THE DATA
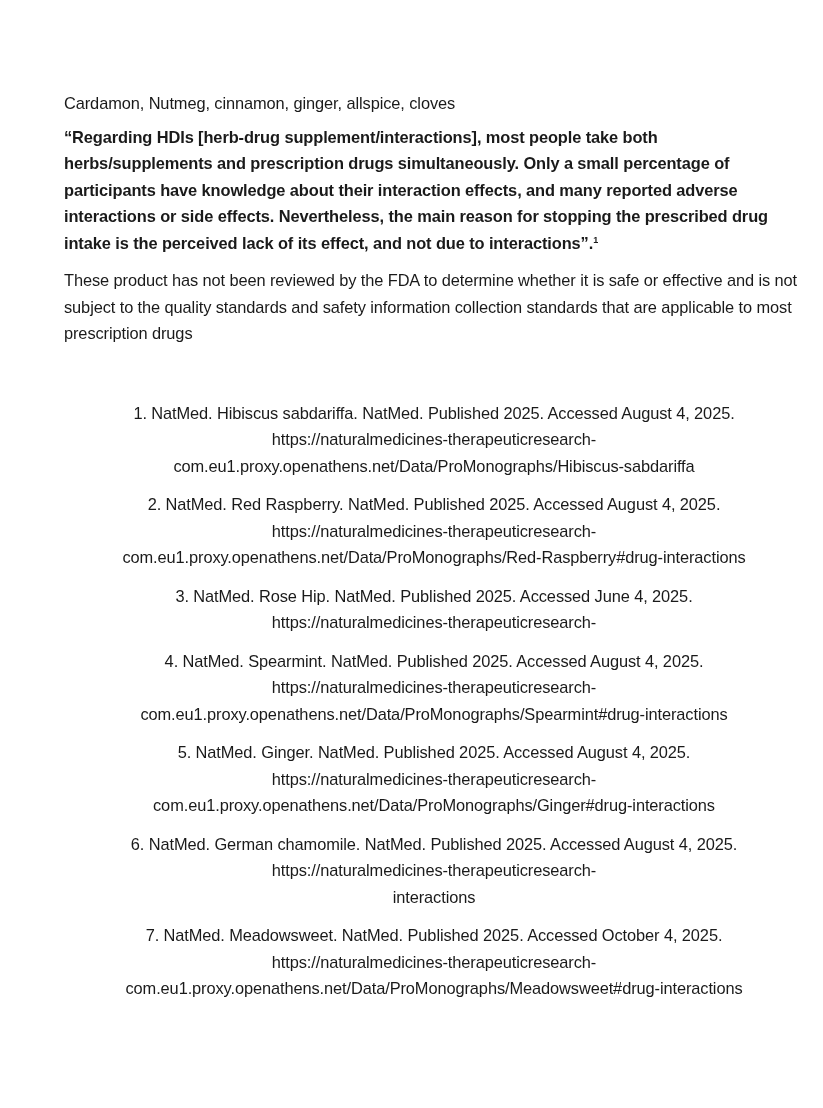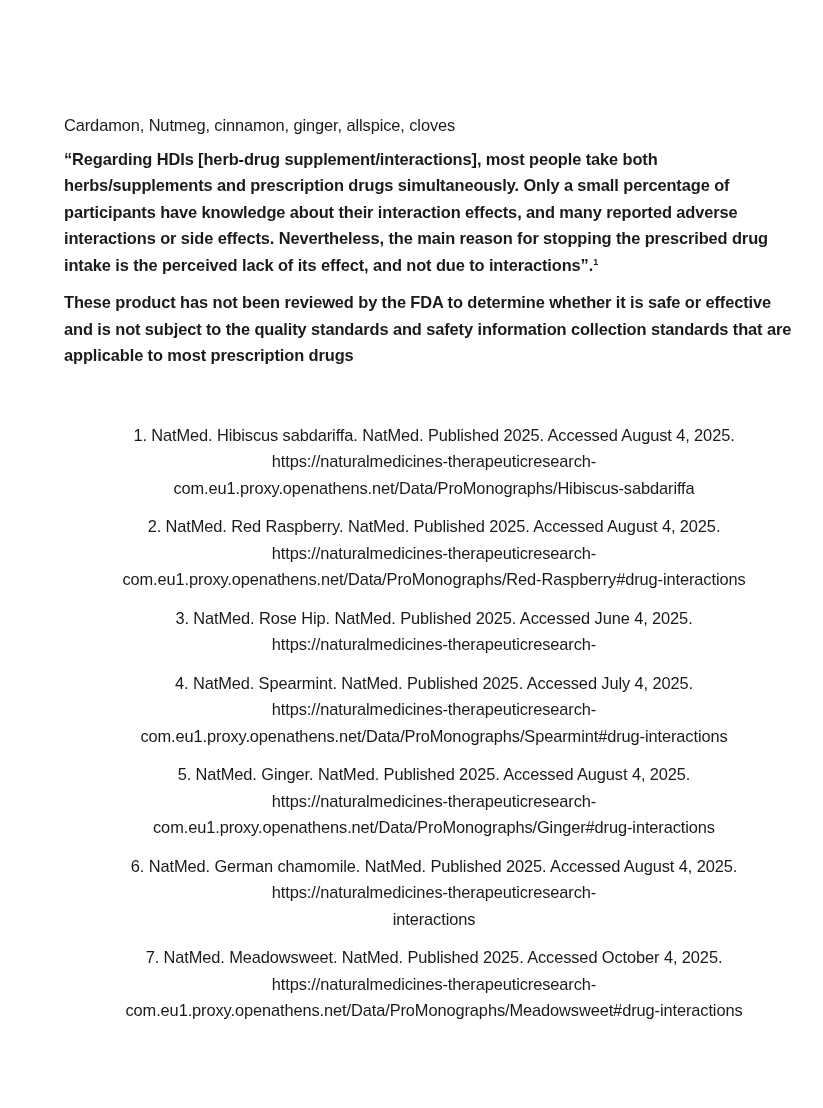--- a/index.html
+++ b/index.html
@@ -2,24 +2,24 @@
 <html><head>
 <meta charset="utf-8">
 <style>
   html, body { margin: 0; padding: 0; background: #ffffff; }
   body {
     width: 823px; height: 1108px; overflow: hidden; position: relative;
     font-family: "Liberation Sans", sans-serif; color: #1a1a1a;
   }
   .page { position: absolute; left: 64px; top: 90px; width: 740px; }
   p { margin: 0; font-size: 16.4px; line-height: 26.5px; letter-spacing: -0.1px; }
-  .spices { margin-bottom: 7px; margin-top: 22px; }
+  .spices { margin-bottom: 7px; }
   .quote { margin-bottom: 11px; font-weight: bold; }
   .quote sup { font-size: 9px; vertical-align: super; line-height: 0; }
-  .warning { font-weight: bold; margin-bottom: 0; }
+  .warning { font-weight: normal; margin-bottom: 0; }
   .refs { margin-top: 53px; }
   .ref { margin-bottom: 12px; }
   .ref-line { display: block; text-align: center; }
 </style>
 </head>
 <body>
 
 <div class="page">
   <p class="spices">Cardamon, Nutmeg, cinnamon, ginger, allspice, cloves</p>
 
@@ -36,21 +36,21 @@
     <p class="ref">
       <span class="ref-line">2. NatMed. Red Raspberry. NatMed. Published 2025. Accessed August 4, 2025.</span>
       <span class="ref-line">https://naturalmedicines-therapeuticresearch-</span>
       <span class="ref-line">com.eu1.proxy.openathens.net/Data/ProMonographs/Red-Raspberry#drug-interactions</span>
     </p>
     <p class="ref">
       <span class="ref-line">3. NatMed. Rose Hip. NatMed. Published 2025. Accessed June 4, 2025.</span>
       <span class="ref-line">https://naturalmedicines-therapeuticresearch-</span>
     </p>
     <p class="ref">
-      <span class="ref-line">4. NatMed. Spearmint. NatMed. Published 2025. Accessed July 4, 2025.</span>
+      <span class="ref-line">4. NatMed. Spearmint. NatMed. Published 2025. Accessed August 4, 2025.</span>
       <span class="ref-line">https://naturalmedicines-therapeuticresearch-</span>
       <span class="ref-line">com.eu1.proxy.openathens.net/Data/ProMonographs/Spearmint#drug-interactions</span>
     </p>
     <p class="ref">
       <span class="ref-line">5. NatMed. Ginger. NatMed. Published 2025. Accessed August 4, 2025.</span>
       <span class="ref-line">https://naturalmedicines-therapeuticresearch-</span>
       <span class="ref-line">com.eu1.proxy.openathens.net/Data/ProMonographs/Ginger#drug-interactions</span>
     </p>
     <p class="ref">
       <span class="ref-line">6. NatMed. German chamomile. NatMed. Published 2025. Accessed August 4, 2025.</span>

---

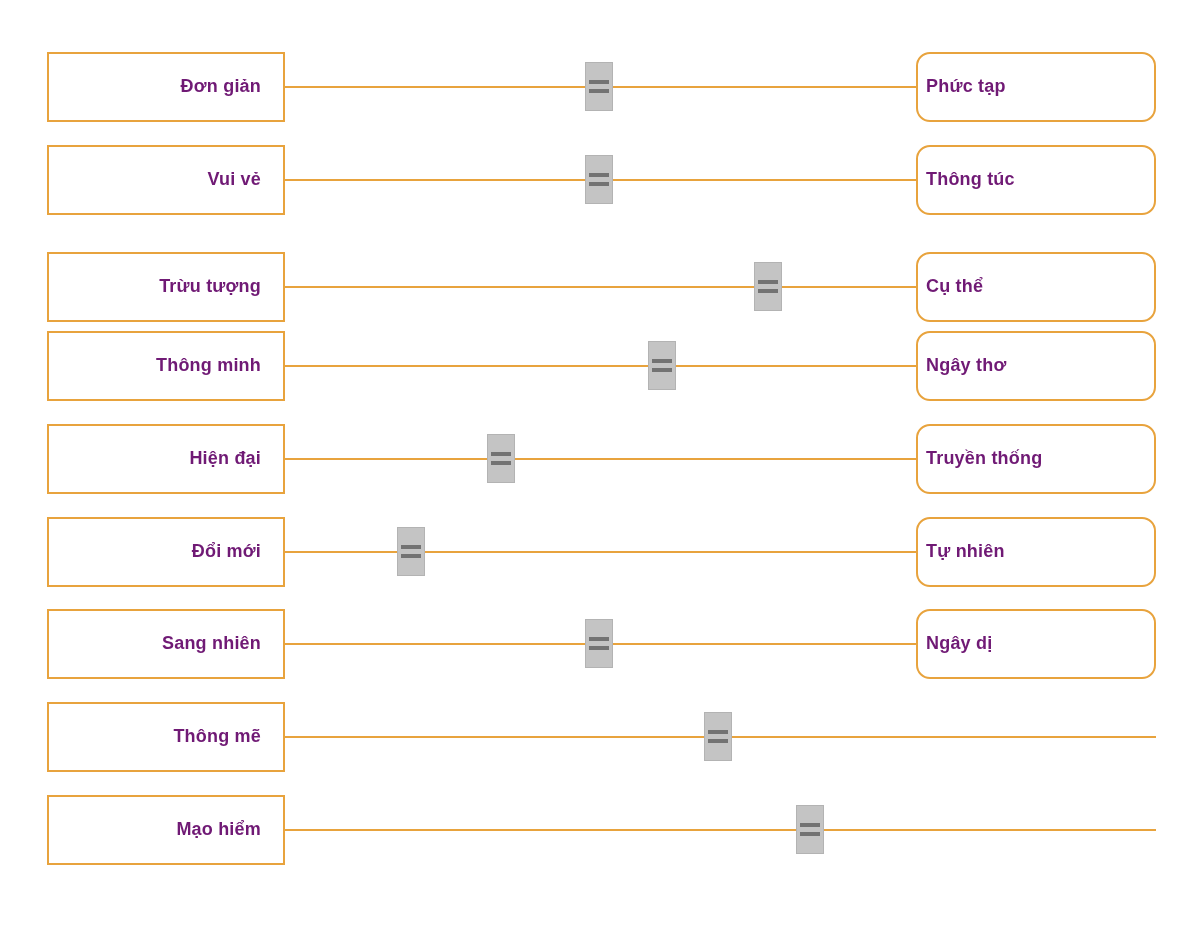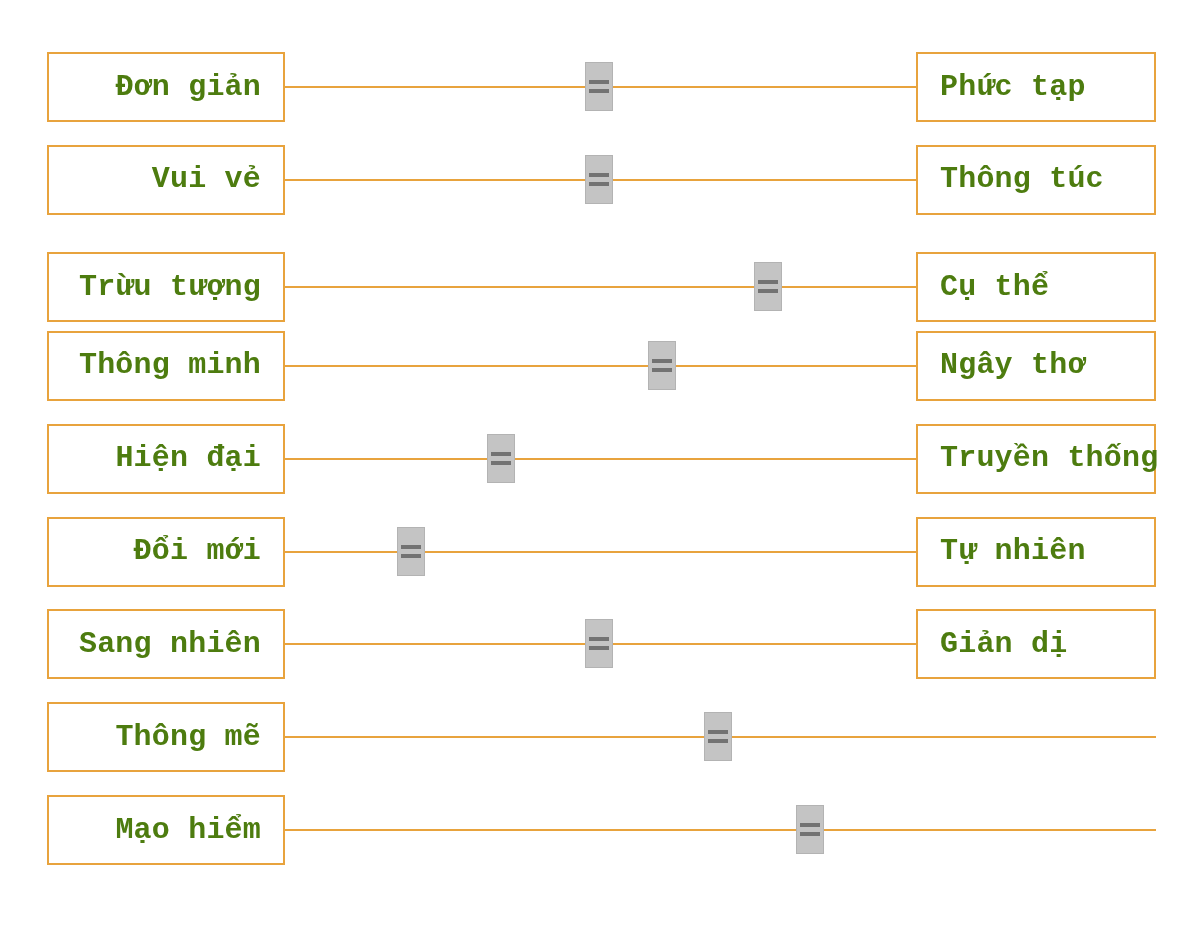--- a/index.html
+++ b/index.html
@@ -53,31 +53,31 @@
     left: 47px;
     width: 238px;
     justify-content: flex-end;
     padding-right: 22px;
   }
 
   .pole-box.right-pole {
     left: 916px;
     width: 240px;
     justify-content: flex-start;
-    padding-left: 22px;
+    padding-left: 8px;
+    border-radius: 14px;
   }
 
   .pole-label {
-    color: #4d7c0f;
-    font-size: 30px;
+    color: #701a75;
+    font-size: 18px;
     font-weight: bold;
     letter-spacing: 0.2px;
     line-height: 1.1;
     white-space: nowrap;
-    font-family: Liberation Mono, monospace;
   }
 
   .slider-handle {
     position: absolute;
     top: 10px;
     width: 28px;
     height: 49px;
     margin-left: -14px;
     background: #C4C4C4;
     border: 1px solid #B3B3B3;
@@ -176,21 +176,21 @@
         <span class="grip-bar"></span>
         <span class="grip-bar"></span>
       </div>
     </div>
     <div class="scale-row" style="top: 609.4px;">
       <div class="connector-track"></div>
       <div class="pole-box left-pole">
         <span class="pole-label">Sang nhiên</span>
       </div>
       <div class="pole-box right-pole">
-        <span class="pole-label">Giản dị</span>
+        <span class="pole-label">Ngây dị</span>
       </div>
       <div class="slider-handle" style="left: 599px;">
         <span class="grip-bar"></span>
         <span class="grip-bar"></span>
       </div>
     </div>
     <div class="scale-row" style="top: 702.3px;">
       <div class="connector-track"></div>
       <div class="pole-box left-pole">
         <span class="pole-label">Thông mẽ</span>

* * *

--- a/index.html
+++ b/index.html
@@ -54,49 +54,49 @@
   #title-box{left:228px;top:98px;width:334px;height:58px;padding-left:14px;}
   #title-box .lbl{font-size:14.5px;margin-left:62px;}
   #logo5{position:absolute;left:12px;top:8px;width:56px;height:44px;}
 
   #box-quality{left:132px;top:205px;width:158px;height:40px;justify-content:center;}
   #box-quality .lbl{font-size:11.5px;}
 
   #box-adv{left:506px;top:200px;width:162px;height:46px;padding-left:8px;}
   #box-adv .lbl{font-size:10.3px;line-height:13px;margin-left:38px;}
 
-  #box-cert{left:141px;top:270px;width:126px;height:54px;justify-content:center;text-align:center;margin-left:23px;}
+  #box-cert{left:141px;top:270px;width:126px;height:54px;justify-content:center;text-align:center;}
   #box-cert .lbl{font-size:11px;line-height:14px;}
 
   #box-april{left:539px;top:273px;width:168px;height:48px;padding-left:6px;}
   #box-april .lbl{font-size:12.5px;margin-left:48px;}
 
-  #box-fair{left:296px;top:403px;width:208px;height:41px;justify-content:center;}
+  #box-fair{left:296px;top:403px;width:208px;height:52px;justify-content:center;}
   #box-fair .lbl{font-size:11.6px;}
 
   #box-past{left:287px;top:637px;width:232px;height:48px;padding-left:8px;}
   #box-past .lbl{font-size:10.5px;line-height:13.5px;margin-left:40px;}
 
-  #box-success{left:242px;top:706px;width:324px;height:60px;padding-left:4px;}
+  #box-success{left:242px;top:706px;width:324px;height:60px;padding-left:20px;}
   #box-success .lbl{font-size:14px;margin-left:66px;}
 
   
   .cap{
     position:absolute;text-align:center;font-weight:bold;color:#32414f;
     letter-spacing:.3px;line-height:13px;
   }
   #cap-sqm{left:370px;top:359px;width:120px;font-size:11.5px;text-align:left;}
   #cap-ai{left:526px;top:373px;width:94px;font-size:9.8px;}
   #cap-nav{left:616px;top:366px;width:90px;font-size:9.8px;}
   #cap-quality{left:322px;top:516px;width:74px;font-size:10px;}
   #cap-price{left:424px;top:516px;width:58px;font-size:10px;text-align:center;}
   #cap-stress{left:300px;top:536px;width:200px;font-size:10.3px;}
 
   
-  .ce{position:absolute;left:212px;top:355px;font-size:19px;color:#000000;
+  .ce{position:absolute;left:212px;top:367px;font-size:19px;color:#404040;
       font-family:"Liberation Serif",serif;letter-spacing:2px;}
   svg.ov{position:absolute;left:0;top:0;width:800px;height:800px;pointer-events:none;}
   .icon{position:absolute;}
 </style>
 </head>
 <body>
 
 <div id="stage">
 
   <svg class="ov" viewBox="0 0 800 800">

WHAT TO PRODUCE
Scan the material for "handle" and copy the lines that hold it.

SOLUTION FOR THIS TASK
   .slider-handle {
       <div class="slider-handle" style="left: 599px;">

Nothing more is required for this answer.